**YOUR ASSIGNMENT**
Go through the material line by line and copy each one with the word "none".

──────

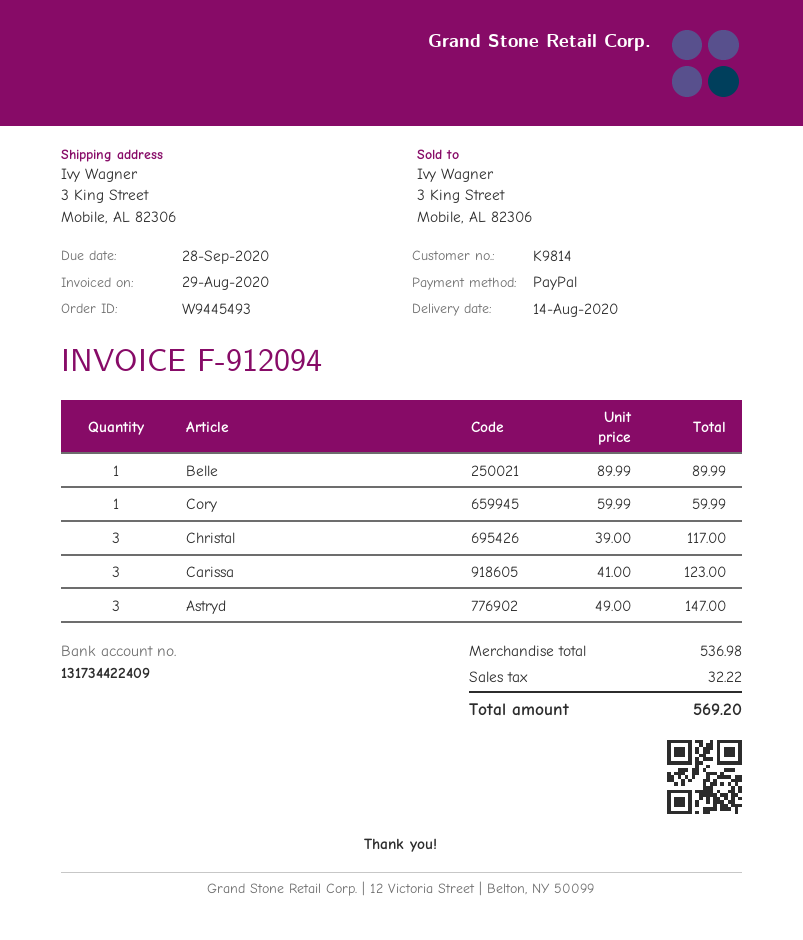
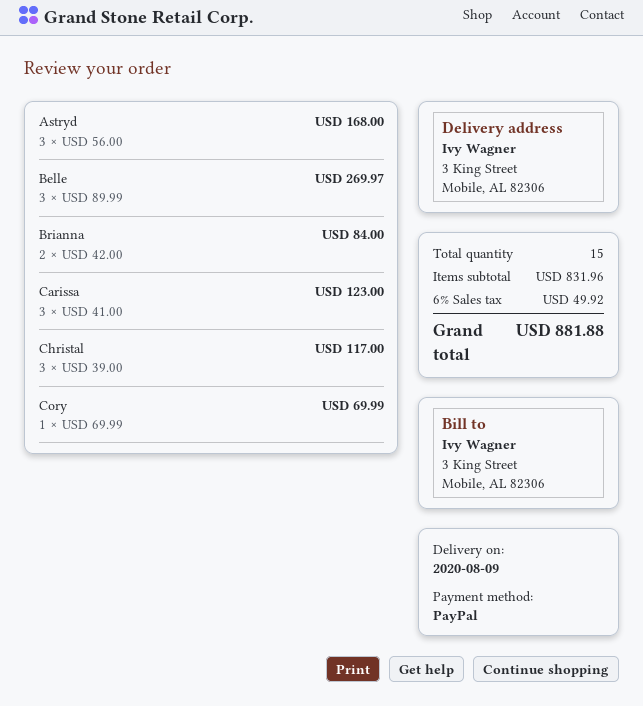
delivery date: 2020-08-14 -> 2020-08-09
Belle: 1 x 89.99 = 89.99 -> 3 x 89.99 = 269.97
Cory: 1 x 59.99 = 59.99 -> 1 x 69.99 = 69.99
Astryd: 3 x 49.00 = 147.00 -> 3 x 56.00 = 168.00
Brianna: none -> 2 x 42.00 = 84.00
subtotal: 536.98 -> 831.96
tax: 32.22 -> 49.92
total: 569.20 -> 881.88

──────

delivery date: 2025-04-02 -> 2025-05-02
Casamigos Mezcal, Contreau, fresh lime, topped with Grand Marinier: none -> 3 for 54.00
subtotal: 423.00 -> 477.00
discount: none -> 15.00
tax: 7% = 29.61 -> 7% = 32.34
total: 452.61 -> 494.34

──────

**SOLVED EXERCISE**
Brianna: none -> 2 x 42.00 = 84.00
Casamigos Mezcal, Contreau, fresh lime, topped with Grand Marinier: none -> 3 for 54.00
discount: none -> 15.00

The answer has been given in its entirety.